As a book rep, I learned the finer points of dining while driving. Unless the occasion called for taking a buyer out to lunch, on an ordinary day--while driving between appointments--I chowed down at the steering wheel. First I learned where all of the fast food joints were on my route, such as the In n' Out near Ventura off the 101 freeway, or the MacDonald's between San Juan Capistrano and Camp Pendleton on the way to San Diego on I-5. My favorite, Jack In the Box, called to me on the way to downtown L.A., at the intersection of Vermont Avenue and Third Street.
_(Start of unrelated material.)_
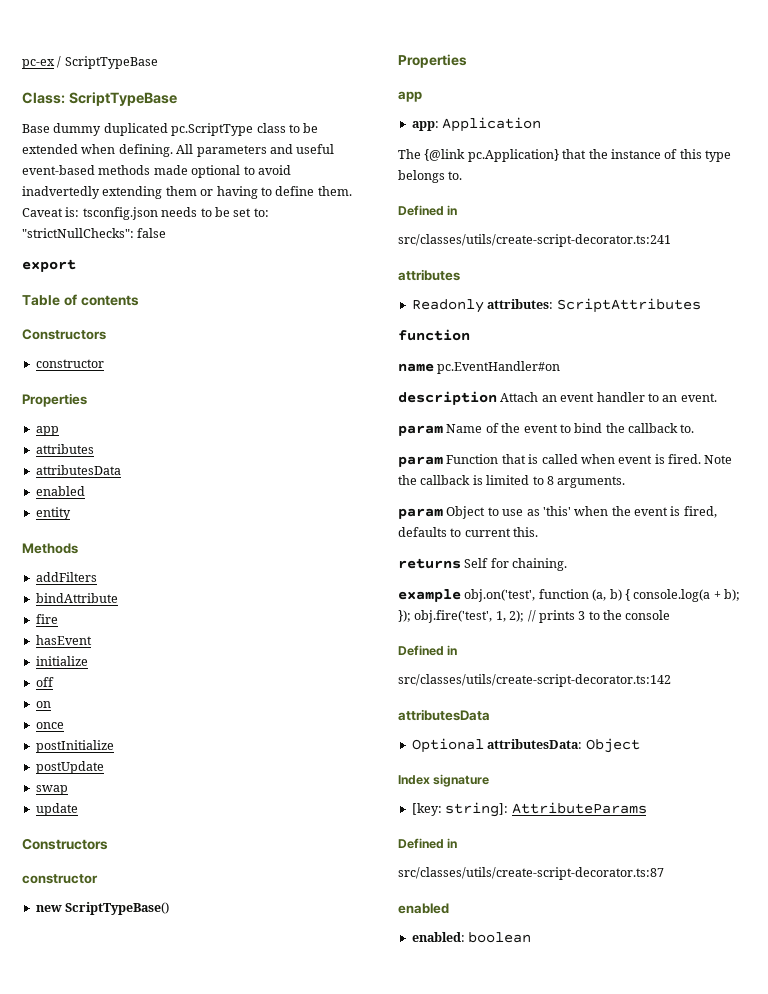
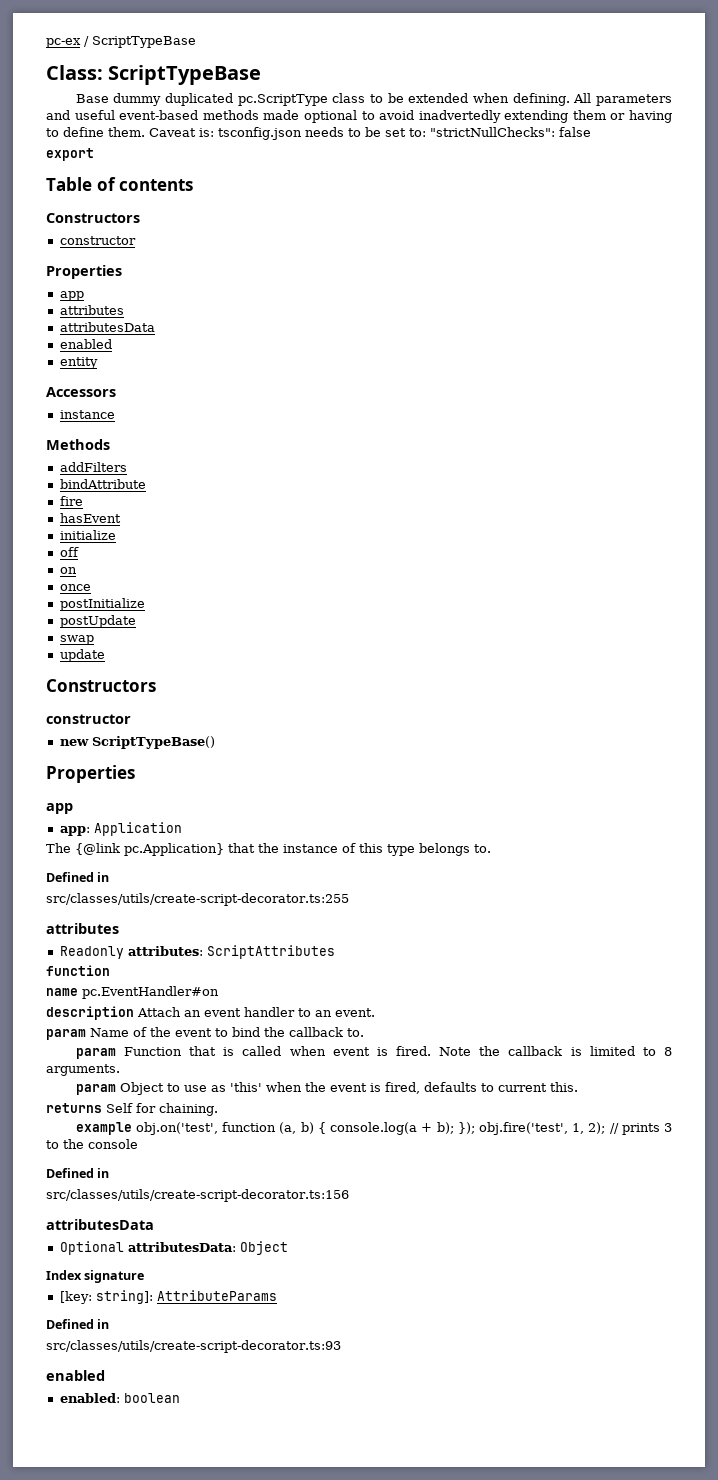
(71, 513) none -> [46,387,116,397] [59,410,115,419] // Accessors // instance
[398,234,671,247] src/classes/utils/create-script-decorator.ts:241 -> [46,893,349,906] src/classes/utils/create-script-decorator.ts:255
[398,674,671,687] src/classes/utils/create-script-decorator.ts:142 -> [46,1189,349,1202] src/classes/utils/create-script-decorator.ts:156
[398,867,664,880] src/classes/utils/create-script-decorator.ts:87 -> [46,1340,341,1353] src/classes/utils/create-script-decorator.ts:93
It took me a few years to get the rules of personal etiquette down to a science in my car. Along the way I spilled and slopped fast food kibble on so many items of clothing that I hoped my dry cleaner would start giving me a discount. Occasionally I had to detour to the nearest Gap to buy a new sweater or T-shirt, rather than walk into an account with the remnants of Burger King's chicken broiler across my right breast.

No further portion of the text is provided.